TASK
Every line from the one containing "[240,191,262,201] set. ->" through the last line below should be reproduced exactly; please include nothing else.

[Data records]
□ □ □ □

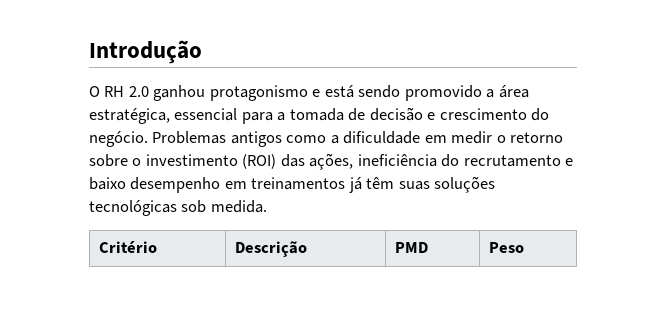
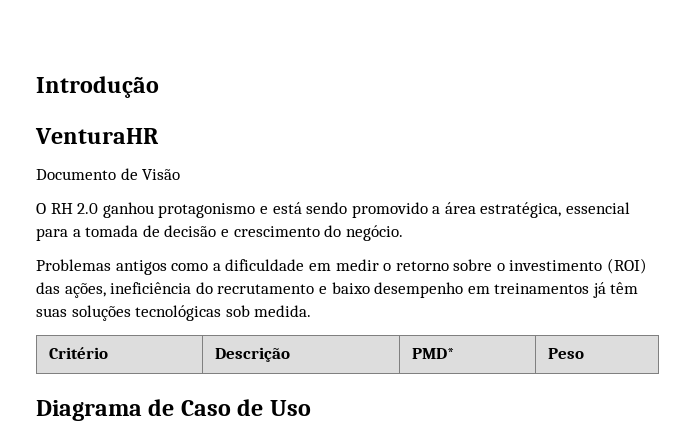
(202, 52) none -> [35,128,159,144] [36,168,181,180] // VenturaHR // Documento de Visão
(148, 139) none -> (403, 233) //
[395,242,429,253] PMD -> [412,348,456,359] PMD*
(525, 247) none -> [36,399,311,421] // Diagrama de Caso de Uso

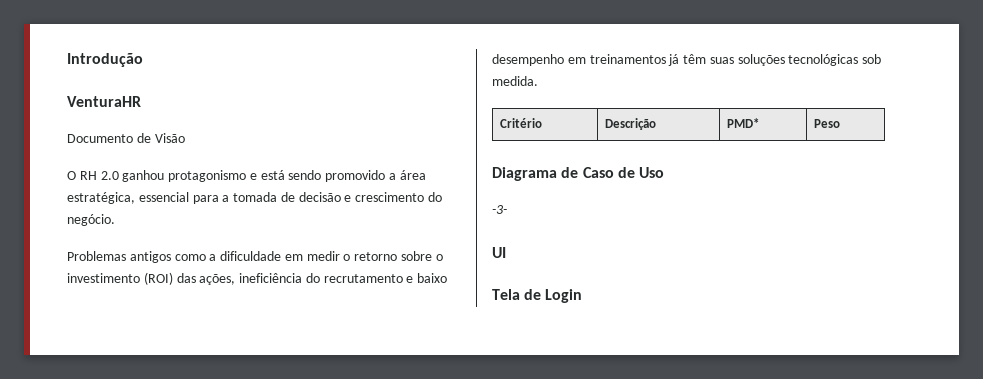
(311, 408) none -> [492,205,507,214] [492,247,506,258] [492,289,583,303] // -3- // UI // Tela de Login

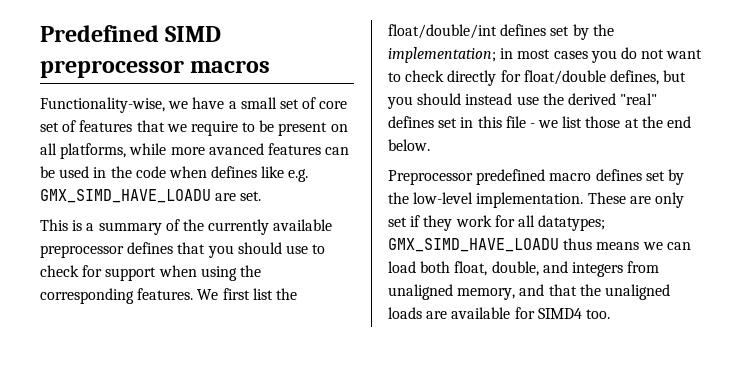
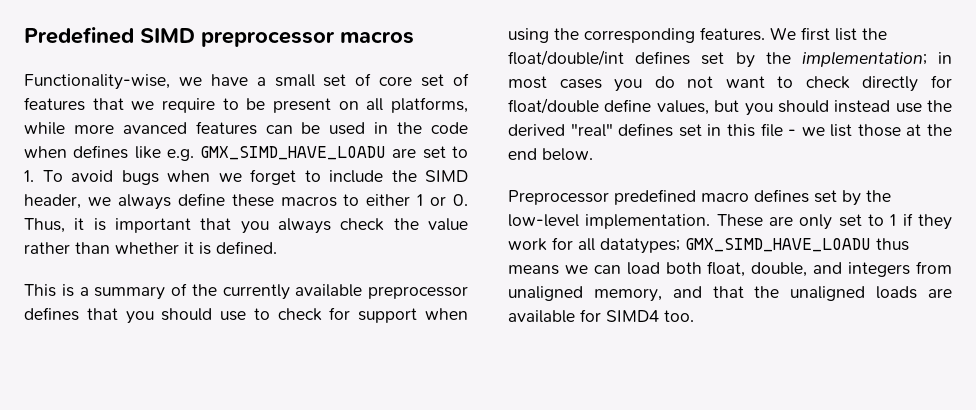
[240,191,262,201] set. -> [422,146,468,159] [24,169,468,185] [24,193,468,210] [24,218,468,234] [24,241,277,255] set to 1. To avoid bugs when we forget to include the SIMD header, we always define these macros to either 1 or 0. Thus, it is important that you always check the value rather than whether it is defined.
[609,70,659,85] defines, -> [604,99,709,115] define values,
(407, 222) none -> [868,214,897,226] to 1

□ □ □ □

RESPONSE AREA
[240,191,262,201] set. -> [422,146,468,159] [24,169,468,185] [24,193,468,210] [24,218,468,234] [24,241,277,255] set to 1. To avoid bugs when we forget to include the SIMD header, we always define these macros to either 1 or 0. Thus, it is important that you always check the value rather than whether it is defined.
[609,70,659,85] defines, -> [604,99,709,115] define values,
(407, 222) none -> [868,214,897,226] to 1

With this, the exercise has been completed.